1. misperception that personal data protection laws prohibit the gathering of ethnic data;

2. failure to understand the strategic importance of ethnic monitoring for the fight against discrimination;

3. fear that ethnic statistics can be misused to harm the respondents;

4. weakness of political will of governments drafting programmes for Roma integration, lack of vision of genuine reform based on quantitative assessment of needs and readiness to allocate adequate resources;

5. fear in governments that they may be embarrassed if statistics reveals ugly corners in their societies;

6. methodological difficulty of the question: who should be counted as "Roma", those who state their Romani ethnicity or a much larger group defined
through external attribution;

7. methodological difficulty of dealing with the refusal of Roma to "admit" their ethnic belonging - a refusal which differs widely across space and sub-ethnic identity.

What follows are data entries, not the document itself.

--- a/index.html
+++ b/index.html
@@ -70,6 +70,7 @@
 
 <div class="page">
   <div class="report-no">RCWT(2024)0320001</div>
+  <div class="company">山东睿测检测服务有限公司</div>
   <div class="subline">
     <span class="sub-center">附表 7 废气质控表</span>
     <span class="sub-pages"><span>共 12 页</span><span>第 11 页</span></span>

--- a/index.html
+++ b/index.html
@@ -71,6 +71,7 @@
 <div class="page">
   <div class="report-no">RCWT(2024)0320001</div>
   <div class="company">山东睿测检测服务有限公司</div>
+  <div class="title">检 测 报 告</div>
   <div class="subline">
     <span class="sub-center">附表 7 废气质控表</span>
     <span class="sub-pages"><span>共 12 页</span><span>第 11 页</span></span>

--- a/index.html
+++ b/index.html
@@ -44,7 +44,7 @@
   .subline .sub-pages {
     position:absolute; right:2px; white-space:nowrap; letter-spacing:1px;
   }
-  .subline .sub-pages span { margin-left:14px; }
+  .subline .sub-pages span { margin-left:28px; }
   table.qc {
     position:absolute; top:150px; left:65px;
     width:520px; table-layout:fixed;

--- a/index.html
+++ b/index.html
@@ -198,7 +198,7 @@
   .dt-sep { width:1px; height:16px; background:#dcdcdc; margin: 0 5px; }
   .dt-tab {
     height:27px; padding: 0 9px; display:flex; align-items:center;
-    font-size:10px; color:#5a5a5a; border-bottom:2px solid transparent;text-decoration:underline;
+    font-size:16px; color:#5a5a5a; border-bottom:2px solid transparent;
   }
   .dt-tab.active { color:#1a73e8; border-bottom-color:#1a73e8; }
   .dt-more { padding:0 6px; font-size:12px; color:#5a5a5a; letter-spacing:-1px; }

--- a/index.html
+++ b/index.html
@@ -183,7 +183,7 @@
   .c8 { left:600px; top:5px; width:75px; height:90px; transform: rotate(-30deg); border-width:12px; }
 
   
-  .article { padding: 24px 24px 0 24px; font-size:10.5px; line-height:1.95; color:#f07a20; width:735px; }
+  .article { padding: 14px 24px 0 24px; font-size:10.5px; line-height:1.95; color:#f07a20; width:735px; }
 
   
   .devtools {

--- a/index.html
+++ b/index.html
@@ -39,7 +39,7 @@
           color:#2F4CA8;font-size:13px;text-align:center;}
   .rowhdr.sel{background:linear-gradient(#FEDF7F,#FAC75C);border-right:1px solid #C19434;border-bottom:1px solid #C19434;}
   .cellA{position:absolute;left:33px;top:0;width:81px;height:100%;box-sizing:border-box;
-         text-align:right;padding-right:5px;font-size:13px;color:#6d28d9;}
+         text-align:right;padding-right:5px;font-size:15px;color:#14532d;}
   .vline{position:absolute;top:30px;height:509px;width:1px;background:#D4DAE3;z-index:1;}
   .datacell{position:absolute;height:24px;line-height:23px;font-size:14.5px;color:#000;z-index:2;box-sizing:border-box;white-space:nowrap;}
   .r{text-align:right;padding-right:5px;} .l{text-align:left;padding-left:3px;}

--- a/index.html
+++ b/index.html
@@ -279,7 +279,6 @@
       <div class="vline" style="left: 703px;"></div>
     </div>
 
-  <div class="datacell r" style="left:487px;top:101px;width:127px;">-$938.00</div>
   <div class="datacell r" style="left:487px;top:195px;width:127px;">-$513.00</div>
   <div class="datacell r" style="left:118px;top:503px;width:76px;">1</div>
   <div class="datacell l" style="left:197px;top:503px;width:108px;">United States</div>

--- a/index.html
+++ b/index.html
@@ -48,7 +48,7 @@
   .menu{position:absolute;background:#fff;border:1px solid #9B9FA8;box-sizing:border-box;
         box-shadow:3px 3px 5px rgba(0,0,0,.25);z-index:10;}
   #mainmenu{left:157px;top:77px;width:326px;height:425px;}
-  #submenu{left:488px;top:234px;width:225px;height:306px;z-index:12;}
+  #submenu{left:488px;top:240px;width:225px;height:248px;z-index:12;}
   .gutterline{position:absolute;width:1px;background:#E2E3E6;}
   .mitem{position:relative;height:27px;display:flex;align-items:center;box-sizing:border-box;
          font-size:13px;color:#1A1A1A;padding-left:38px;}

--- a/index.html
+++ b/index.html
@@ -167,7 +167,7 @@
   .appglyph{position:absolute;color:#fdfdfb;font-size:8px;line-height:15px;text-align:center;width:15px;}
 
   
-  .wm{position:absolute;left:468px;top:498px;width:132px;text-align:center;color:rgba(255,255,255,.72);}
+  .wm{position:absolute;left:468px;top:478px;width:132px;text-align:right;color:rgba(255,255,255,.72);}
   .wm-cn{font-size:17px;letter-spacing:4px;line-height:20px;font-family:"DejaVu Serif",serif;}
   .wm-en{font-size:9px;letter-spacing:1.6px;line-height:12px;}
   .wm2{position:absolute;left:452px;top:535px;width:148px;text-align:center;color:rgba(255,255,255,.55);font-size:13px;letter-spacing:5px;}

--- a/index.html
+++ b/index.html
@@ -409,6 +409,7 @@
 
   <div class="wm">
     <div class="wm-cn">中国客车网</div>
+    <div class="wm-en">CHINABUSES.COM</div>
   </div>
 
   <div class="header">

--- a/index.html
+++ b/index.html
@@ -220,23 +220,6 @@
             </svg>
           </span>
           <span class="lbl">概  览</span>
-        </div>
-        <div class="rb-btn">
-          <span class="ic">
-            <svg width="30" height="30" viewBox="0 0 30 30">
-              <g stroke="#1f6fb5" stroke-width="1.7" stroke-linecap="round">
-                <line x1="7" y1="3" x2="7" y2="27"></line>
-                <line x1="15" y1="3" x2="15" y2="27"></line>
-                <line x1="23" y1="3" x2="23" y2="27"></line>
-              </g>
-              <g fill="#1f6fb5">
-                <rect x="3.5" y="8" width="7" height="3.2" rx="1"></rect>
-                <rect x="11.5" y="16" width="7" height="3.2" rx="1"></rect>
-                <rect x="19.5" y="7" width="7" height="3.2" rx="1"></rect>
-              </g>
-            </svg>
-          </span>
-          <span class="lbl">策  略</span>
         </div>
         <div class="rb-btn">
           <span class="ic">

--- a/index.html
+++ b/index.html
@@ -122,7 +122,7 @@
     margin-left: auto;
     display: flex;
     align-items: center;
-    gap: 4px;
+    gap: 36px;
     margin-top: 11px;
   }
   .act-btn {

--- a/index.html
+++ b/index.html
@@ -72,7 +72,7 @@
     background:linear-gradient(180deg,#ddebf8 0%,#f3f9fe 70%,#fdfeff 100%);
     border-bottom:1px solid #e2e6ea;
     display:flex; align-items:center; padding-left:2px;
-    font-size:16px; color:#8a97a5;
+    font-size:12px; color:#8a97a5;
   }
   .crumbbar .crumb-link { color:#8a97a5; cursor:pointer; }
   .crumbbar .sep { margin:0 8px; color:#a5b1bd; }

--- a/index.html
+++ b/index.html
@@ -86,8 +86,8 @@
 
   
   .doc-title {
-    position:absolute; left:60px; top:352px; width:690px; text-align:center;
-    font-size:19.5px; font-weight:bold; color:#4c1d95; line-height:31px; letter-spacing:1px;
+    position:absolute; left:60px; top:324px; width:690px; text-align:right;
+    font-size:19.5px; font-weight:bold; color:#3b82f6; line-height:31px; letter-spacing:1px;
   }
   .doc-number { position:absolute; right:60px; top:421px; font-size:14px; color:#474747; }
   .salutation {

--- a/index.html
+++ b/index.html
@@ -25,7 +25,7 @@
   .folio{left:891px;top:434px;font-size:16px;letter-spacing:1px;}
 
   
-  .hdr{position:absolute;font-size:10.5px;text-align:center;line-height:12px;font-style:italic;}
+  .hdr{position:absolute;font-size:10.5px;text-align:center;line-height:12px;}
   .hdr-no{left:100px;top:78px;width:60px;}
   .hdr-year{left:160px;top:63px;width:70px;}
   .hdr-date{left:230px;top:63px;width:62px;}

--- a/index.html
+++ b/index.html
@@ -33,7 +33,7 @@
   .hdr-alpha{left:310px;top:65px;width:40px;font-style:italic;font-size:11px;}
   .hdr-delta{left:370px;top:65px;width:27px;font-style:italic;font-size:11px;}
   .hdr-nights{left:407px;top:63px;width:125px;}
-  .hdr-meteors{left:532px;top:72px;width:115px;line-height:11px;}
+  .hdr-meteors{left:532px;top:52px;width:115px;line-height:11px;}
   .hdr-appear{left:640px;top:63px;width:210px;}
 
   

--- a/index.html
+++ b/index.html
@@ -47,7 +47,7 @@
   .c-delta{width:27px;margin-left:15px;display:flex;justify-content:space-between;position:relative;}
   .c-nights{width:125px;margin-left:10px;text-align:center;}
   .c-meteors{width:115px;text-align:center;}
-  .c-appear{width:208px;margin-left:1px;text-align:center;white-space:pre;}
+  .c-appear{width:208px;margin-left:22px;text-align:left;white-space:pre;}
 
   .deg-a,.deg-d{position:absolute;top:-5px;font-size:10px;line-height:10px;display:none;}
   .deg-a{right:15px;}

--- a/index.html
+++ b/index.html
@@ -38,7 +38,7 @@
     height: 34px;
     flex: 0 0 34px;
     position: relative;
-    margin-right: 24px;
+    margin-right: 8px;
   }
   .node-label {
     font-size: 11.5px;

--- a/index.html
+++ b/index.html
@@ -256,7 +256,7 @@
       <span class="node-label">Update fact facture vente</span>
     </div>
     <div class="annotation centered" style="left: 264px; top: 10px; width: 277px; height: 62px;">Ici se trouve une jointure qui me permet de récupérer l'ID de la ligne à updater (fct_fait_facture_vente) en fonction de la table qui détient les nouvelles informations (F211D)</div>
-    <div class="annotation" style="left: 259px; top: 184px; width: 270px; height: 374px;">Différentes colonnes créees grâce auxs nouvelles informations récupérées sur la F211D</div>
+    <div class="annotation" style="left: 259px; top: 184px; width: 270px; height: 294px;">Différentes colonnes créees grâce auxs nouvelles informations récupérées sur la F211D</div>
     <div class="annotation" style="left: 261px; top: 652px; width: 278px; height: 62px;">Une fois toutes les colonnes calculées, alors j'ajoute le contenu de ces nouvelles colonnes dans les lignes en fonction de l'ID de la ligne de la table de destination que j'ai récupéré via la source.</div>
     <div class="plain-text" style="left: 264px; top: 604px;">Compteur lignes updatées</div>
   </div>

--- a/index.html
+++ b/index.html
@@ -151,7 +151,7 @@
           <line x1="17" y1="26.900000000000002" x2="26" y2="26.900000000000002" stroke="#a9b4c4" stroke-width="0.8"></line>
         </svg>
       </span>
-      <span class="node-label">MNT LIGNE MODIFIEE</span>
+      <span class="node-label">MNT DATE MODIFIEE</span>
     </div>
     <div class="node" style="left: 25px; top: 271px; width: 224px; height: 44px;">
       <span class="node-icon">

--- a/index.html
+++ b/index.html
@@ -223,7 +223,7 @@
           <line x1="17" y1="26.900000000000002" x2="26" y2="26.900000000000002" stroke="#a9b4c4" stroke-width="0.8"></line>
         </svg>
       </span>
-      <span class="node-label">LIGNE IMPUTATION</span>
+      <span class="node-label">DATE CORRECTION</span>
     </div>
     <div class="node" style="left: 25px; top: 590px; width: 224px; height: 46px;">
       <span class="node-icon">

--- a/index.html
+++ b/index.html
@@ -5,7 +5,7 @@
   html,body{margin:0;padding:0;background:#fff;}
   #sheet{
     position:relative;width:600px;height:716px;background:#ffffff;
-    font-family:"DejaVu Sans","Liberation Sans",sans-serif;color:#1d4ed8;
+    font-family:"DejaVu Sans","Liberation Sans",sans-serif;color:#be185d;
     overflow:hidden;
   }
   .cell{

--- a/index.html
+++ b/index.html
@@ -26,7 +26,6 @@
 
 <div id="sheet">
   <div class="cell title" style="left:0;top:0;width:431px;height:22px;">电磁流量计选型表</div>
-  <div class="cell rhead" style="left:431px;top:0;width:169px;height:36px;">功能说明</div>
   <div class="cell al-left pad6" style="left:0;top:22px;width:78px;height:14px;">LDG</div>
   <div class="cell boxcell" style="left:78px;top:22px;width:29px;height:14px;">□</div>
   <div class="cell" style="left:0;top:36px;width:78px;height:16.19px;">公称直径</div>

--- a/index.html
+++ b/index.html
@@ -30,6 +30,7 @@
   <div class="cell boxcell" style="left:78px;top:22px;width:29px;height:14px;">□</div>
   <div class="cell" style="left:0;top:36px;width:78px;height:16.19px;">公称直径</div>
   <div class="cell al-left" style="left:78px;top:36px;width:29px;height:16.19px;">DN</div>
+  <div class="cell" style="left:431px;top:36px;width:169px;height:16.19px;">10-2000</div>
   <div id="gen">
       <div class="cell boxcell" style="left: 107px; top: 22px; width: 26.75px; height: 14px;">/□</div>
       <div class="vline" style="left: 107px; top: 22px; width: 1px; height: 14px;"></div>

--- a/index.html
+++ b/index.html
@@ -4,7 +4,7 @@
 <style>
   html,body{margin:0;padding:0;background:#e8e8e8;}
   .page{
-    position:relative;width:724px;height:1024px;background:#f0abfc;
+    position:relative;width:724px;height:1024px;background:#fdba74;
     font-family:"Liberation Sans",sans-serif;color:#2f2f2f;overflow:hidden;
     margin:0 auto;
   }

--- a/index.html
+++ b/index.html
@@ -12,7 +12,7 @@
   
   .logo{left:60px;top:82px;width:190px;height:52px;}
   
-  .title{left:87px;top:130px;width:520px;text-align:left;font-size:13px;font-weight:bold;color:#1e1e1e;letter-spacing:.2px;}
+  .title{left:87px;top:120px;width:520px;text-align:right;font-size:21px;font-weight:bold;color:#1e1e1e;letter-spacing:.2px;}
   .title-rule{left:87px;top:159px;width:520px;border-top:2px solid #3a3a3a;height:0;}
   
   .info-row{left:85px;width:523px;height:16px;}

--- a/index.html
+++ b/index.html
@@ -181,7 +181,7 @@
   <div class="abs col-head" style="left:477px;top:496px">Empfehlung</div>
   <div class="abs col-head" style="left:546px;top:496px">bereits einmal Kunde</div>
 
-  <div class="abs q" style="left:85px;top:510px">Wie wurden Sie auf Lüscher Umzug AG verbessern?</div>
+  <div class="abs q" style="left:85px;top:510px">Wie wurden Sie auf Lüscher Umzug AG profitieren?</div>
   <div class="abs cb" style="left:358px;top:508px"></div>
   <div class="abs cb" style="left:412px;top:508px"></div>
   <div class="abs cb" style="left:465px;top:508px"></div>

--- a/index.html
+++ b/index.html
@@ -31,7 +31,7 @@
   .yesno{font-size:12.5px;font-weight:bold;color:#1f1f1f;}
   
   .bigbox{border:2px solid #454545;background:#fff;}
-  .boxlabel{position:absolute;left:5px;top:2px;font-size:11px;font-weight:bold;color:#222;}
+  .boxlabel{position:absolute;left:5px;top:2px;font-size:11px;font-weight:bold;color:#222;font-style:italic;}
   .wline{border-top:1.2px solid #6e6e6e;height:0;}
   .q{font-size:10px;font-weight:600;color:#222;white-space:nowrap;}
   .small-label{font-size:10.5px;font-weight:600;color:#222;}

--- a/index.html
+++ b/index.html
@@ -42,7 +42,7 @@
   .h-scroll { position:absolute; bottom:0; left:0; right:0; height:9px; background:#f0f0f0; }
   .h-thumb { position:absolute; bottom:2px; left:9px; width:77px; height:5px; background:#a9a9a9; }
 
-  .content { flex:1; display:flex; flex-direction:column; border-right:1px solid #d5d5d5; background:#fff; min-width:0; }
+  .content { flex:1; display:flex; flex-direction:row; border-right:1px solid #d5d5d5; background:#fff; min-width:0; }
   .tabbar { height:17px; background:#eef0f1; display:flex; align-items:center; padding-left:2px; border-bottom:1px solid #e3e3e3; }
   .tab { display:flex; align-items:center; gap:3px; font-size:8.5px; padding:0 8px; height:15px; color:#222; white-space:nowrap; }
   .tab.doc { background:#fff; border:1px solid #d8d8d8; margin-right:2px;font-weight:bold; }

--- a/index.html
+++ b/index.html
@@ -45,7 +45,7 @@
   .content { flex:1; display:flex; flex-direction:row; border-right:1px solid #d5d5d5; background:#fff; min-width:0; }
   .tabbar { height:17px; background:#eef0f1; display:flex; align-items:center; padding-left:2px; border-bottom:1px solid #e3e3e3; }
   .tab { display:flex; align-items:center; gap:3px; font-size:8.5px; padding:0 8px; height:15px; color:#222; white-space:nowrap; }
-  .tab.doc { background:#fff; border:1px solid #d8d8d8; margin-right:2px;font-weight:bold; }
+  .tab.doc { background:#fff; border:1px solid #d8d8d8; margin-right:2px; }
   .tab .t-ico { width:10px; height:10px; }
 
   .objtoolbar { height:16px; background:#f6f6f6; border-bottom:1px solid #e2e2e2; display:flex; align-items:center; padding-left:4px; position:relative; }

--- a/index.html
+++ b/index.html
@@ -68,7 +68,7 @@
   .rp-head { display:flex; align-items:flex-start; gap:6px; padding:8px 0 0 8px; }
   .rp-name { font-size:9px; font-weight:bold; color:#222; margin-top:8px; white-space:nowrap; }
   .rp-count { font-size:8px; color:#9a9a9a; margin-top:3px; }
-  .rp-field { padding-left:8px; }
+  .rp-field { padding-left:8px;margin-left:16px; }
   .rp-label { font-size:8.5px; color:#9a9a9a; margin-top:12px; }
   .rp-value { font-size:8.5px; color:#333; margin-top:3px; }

Perhaps all of the above obstacles were present in a recent story covered by the Hungarian media. The Ministry of Health had commissioned a sociological survey on Romani health, involving the gathering of both objective and subjective data. On the subjective (opinion) side, the survey sought to measure attitudes toward Roma in the medical profession, as well as Roma's perception of how the health care system treats them. In November 2003, the professional association of doctors and nurses in Hungary rebelled against the survey. A public debate followed. Purportedly, at stake were the doctors' honour, the freedom of social research, and the future of the government's policies on Romani health. Eventually, the debate subsided, unresolved. The results of the study were shelved. The Ministry of Health did not make them public, nor did it take a stand against the survey for which it had paid. Much-needed figures on Roma's access to healthcare remain officially out-of-reach, whereas unofficially
available to those who care.1

This issue of Roma Rights revisits and recapitulates Roma statistics from several angles. Andrei Ivanov and Susanne Milcher present the UNDP experience in assessing the development needs of Roma in Eastern Europe. Ferenc Babusik reveals the dilemmas that Hungarian sociology has been trying to solve when collecting data on Roma. Lilla Farkas looks at the issue from the prism of international law, revealing the paradoxical epistemological situation of knowing while not knowing the numbers of Roma. Sasha Barton comments on the British practice of ethnic monitoring and presents grounds for optimism even as it transpires that Gypsies and Travellers in the UK have not benefitted from ethnic monitoring. Claude Cahn notes that the European Union has not yet provided meaningful guidance on ethnic statistics.

Together, the articles take the Roma rights approach to ethnic statistics to a new level, by building a more detailed case for numbers and percentages. This effort is meant as a response to the positive tendency to step beyond rhetoric and to get down to business in many of the departments where Roma related programmes and projects are being drafted.


  1. The ERRC took the research results paper from the victims of Hungarian style censorship, translated them into English, and will be soon circulate copies, as well as publish a summary in the next issue of Roma Rights.